▸ **What is being asked**
The response should be the records below, repeated exactly, with each picture left out.

== Records for the task ==

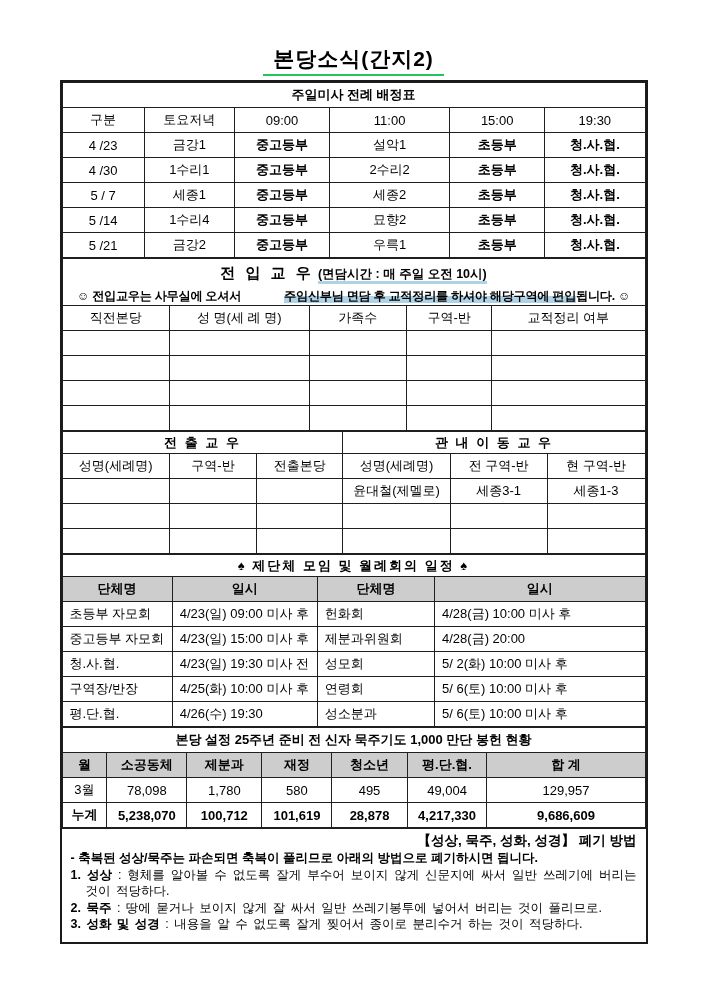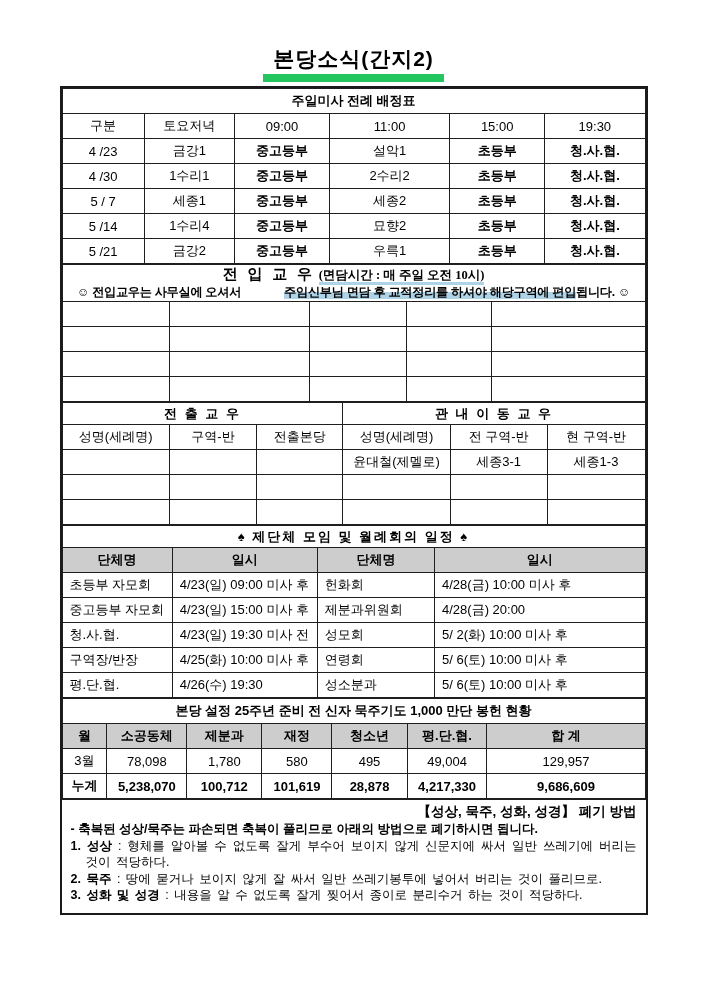--- a/index.html
+++ b/index.html
@@ -12,7 +12,7 @@
   .title-wrap { text-align:center; padding-top:45px; }
   .page-title {
     display:inline-block; font-size:21px; font-weight:bold;
-    border-bottom:8px solid #22c55e; padding:0 10px 1px; letter-spacing:1px;
+    border-bottom:2px solid #22c55e; padding:0 10px 1px; letter-spacing:1px;
   }
 
   .doc { width:584px; margin:4px auto 0; border:2px solid #1a1a1a; }

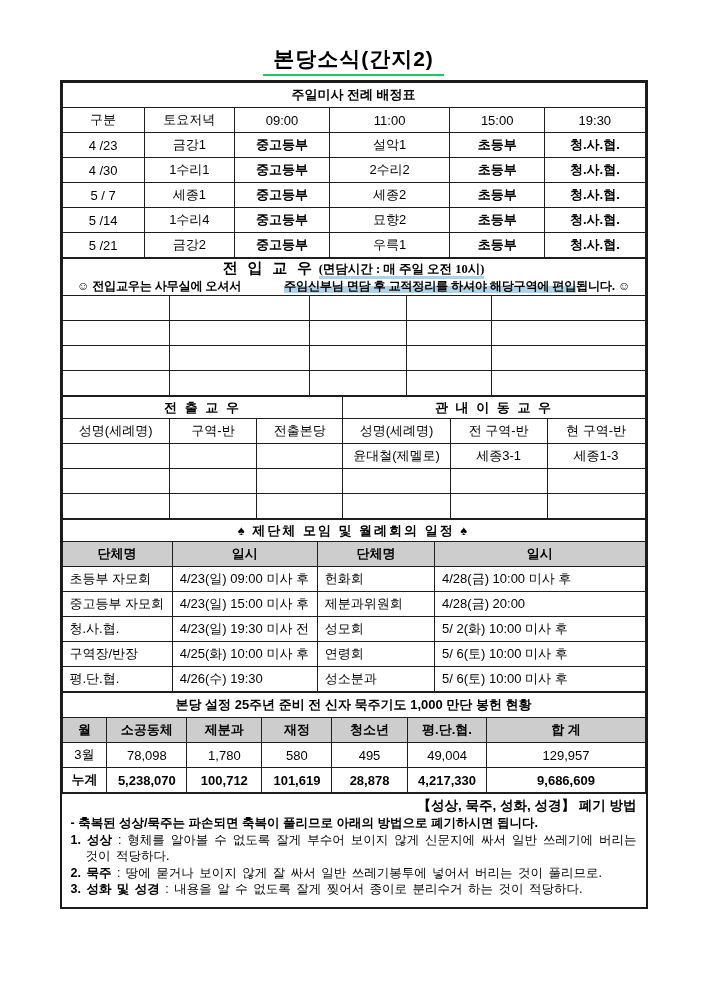--- a/index.html
+++ b/index.html
@@ -33,7 +33,7 @@
   .mass-data td { height:25px; }
 
   .tin-head { height:36px !important; padding:0 !important; }
-  .tin-title { font-size:15px; font-weight:bold; line-height:18px;font-family:Liberation Serif, serif; }
+  .tin-title { font-size:15px; font-weight:bold; line-height:27px; }
   .tin-title .big { letter-spacing:3px; }
   .tin-title .paren { font-size:12.5px; letter-spacing:0; border-bottom:3px solid var(--highlight,#aed3e6); }
   .tin-note { font-size:12.2px; font-weight:bold; line-height:17px; letter-spacing:-0.3px; }

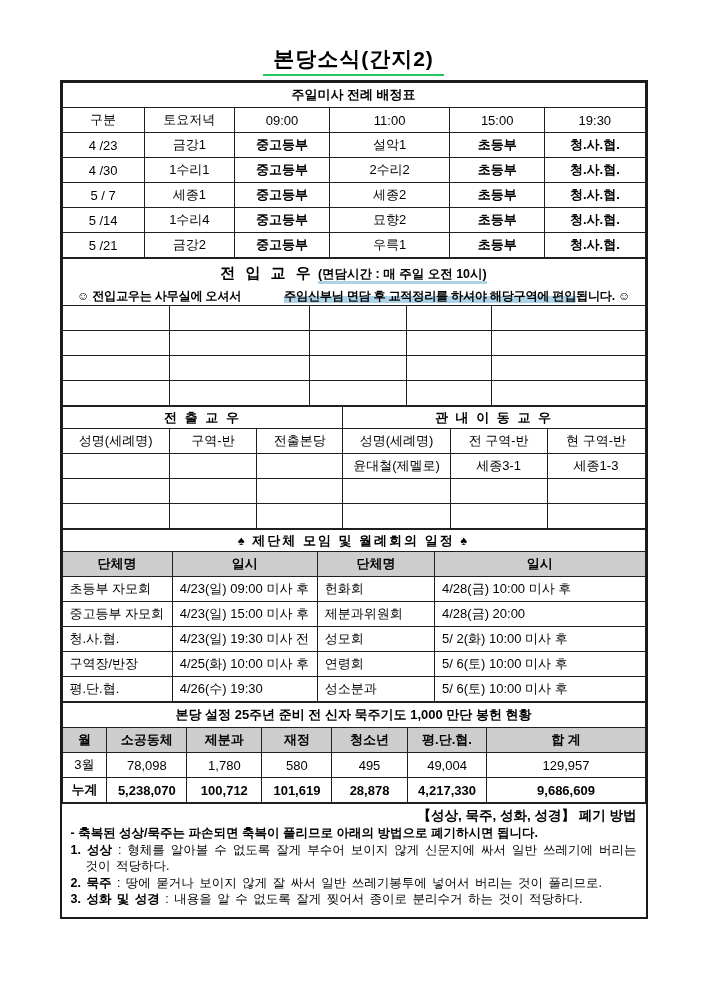--- a/index.html
+++ b/index.html
@@ -151,6 +151,13 @@
             <span>☺ 전입교우는 사무실에 오셔서 </span><span class="hl">주임신부님 면담 후 교적정리를 하셔야 해당구역에 편입</span><span>됩니다. ☺</span>
           </div>
         </td>
+      </tr>
+      <tr class="cols">
+        <td>직전본당</td>
+        <td>성 명(세 례 명)</td>
+        <td>가족수</td>
+        <td>구역-반</td>
+        <td>교적정리 여부</td>
       </tr>
       <tr class="tin-empty">
         <td></td>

===

▸ **Written answer**
--- a/index.html
+++ b/index.html
@@ -12,7 +12,7 @@
   .title-wrap { text-align:center; padding-top:45px; }
   .page-title {
     display:inline-block; font-size:21px; font-weight:bold;
-    border-bottom:8px solid #22c55e; padding:0 10px 1px; letter-spacing:1px;
+    border-bottom:2px solid #22c55e; padding:0 10px 1px; letter-spacing:1px;
   }
 
   .doc { width:584px; margin:4px auto 0; border:2px solid #1a1a1a; }

--- a/index.html
+++ b/index.html
@@ -33,7 +33,7 @@
   .mass-data td { height:25px; }
 
   .tin-head { height:36px !important; padding:0 !important; }
-  .tin-title { font-size:15px; font-weight:bold; line-height:18px;font-family:Liberation Serif, serif; }
+  .tin-title { font-size:15px; font-weight:bold; line-height:27px; }
   .tin-title .big { letter-spacing:3px; }
   .tin-title .paren { font-size:12.5px; letter-spacing:0; border-bottom:3px solid var(--highlight,#aed3e6); }
   .tin-note { font-size:12.2px; font-weight:bold; line-height:17px; letter-spacing:-0.3px; }

--- a/index.html
+++ b/index.html
@@ -151,6 +151,13 @@
             <span>☺ 전입교우는 사무실에 오셔서 </span><span class="hl">주임신부님 면담 후 교적정리를 하셔야 해당구역에 편입</span><span>됩니다. ☺</span>
           </div>
         </td>
+      </tr>
+      <tr class="cols">
+        <td>직전본당</td>
+        <td>성 명(세 례 명)</td>
+        <td>가족수</td>
+        <td>구역-반</td>
+        <td>교적정리 여부</td>
       </tr>
       <tr class="tin-empty">
         <td></td>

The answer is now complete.